## ASSIGNMENT
If a record contains an image, leave the image out and repeat everything else exactly.
Content starts
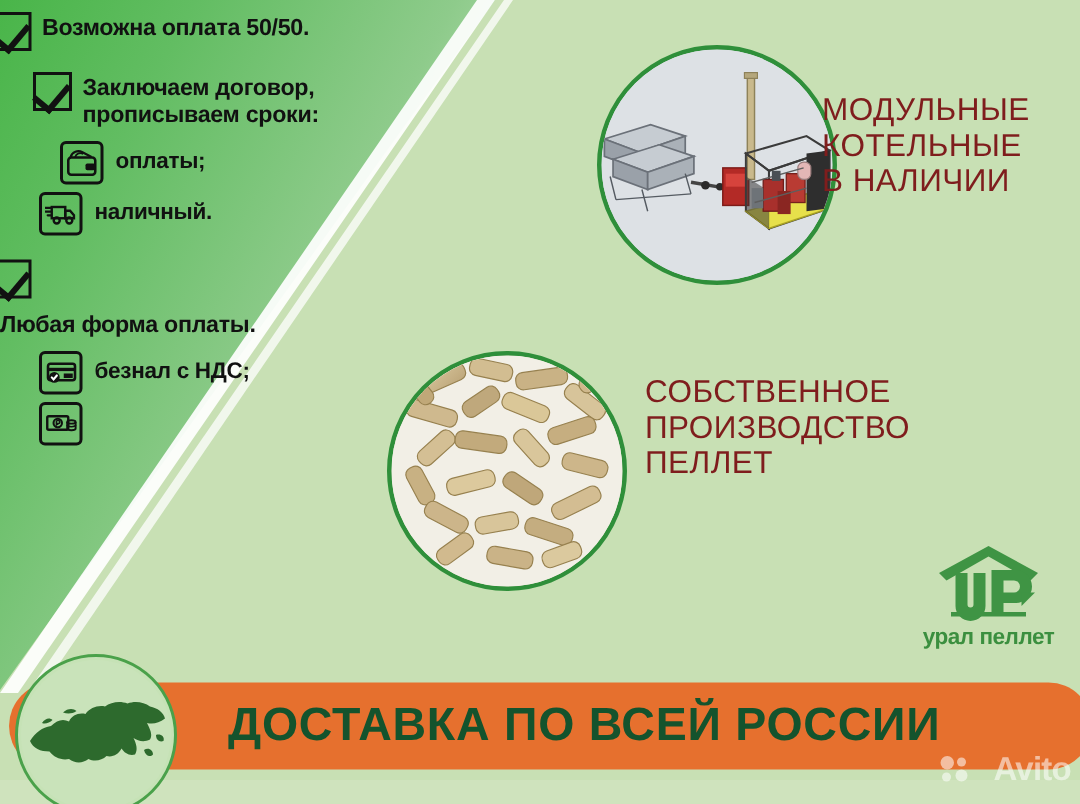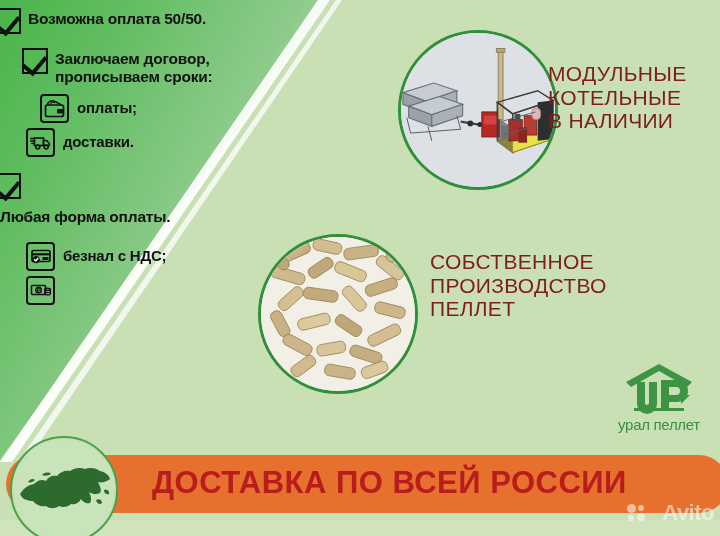"доставки." span.sub-text { text: доставки -> наличный }
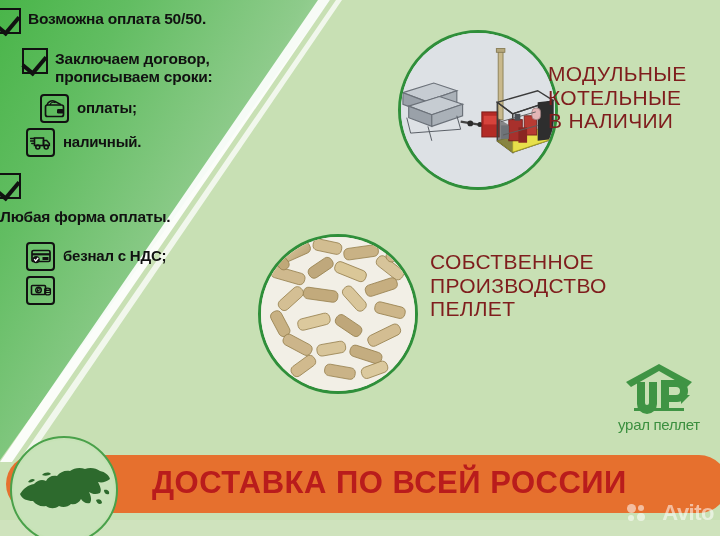"безнал с НДС;" div.sub-row { margin-top: 16px -> 8px }
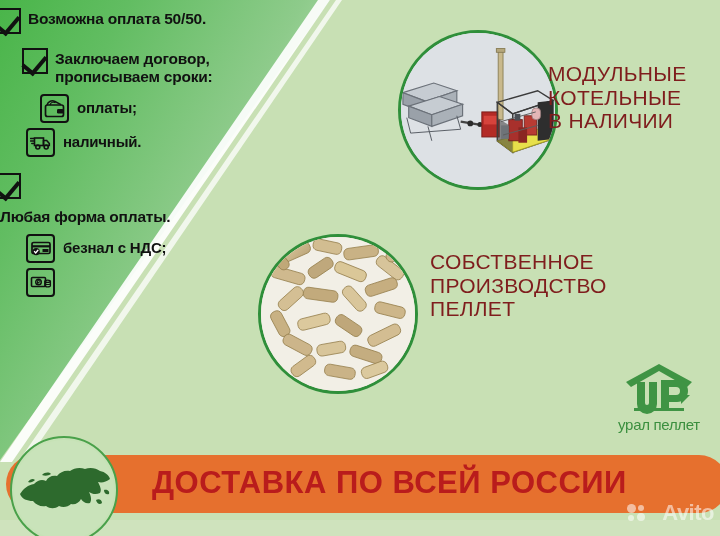"урал пеллет" #logo .logo-text { font-weight: normal -> bold }
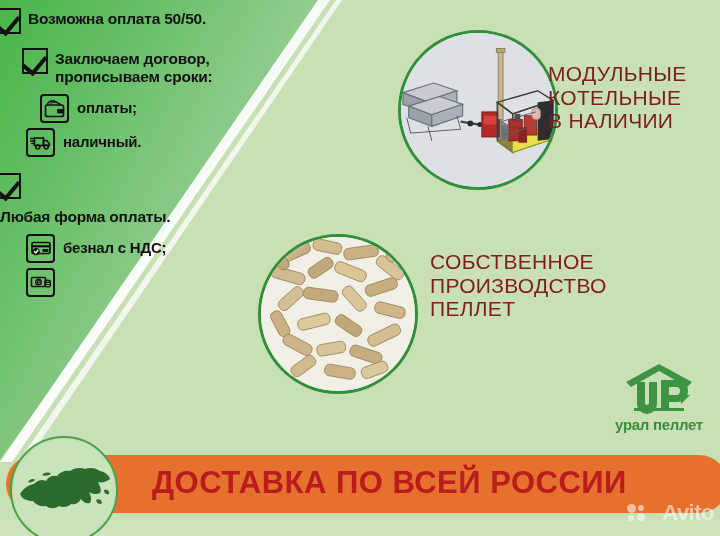"ДОСТАВКА ПО ВСЕЙ РОССИИ" #delivery-text { color: #b91c1c -> #14532d }
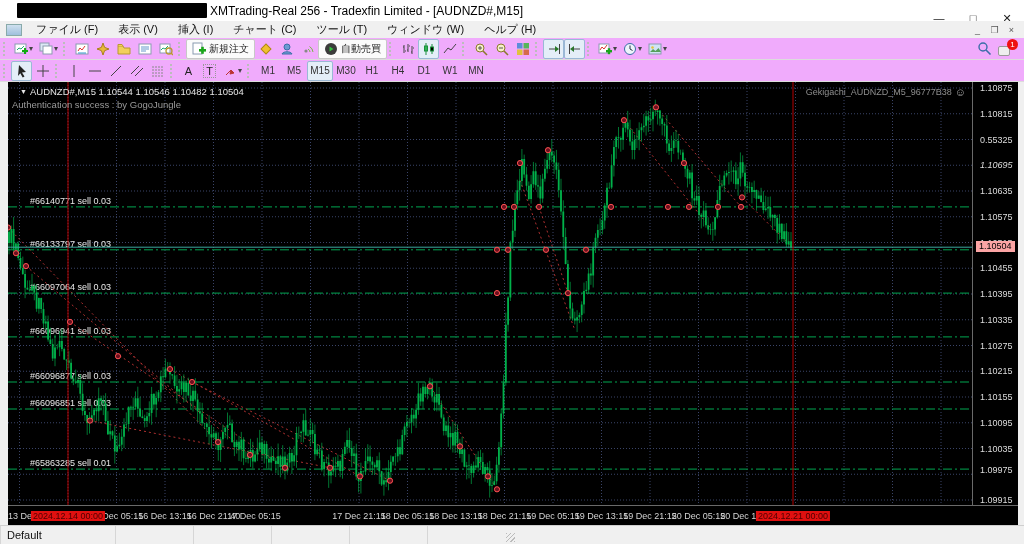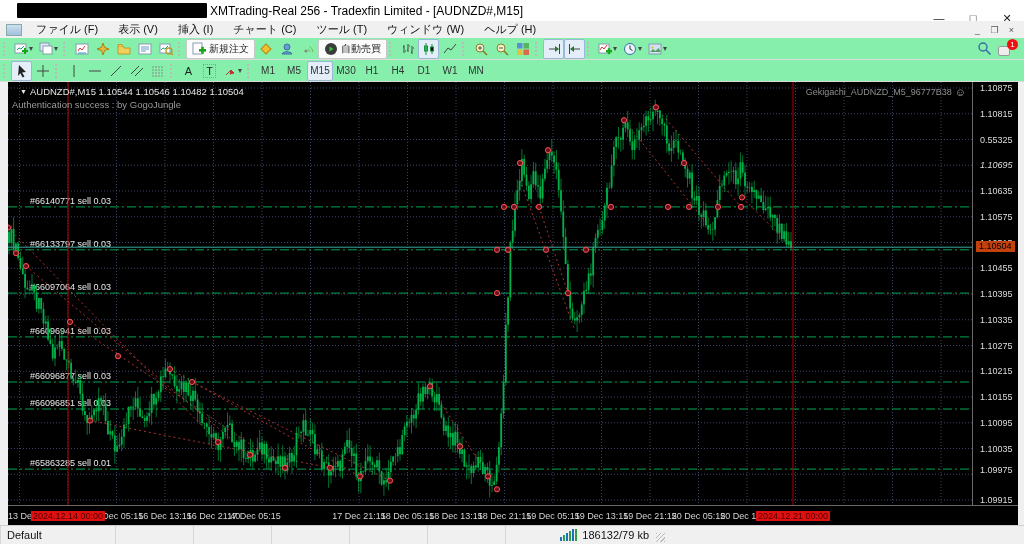"新規注文" .toolbar { background: #86efac -> #f0abfc }
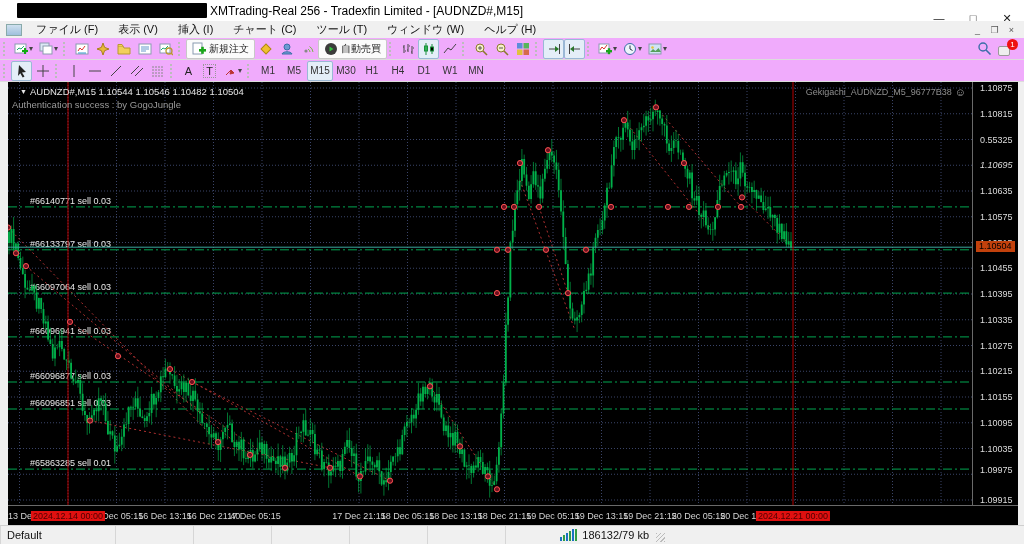"1.10504" .bidbox { background: #c2410c -> #fca5a5 }
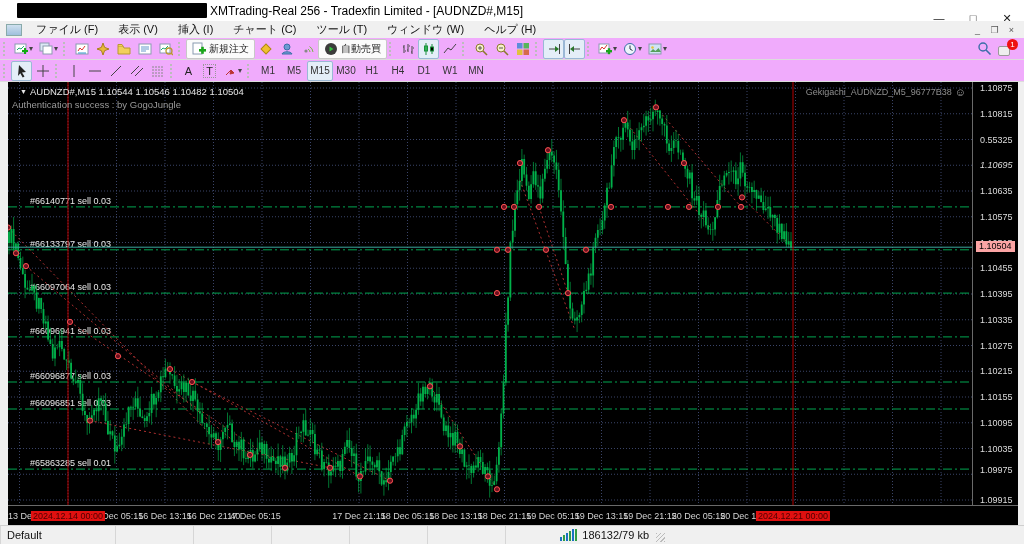"186132/79 kb" div.sseg { html: <div> <span> <i></i> <i></i> <i></i> <i></i> <i></i> <i></i> </span> <span>186132/79 kb</span> </div> -> none }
Content ends
## RESULT OF THE EXERCISE
"доставки." span.sub-text { text: доставки -> наличный }
"безнал с НДС;" div.sub-row { margin-top: 16px -> 8px }
"урал пеллет" #logo .logo-text { font-weight: normal -> bold }
"ДОСТАВКА ПО ВСЕЙ РОССИИ" #delivery-text { color: #b91c1c -> #14532d }
"新規注文" .toolbar { background: #86efac -> #f0abfc }
"1.10504" .bidbox { background: #c2410c -> #fca5a5 }
"186132/79 kb" div.sseg { html: <div> <span> <i></i> <i></i> <i></i> <i></i> <i></i> <i></i> </span> <span>186132/79 kb</span> </div> -> none }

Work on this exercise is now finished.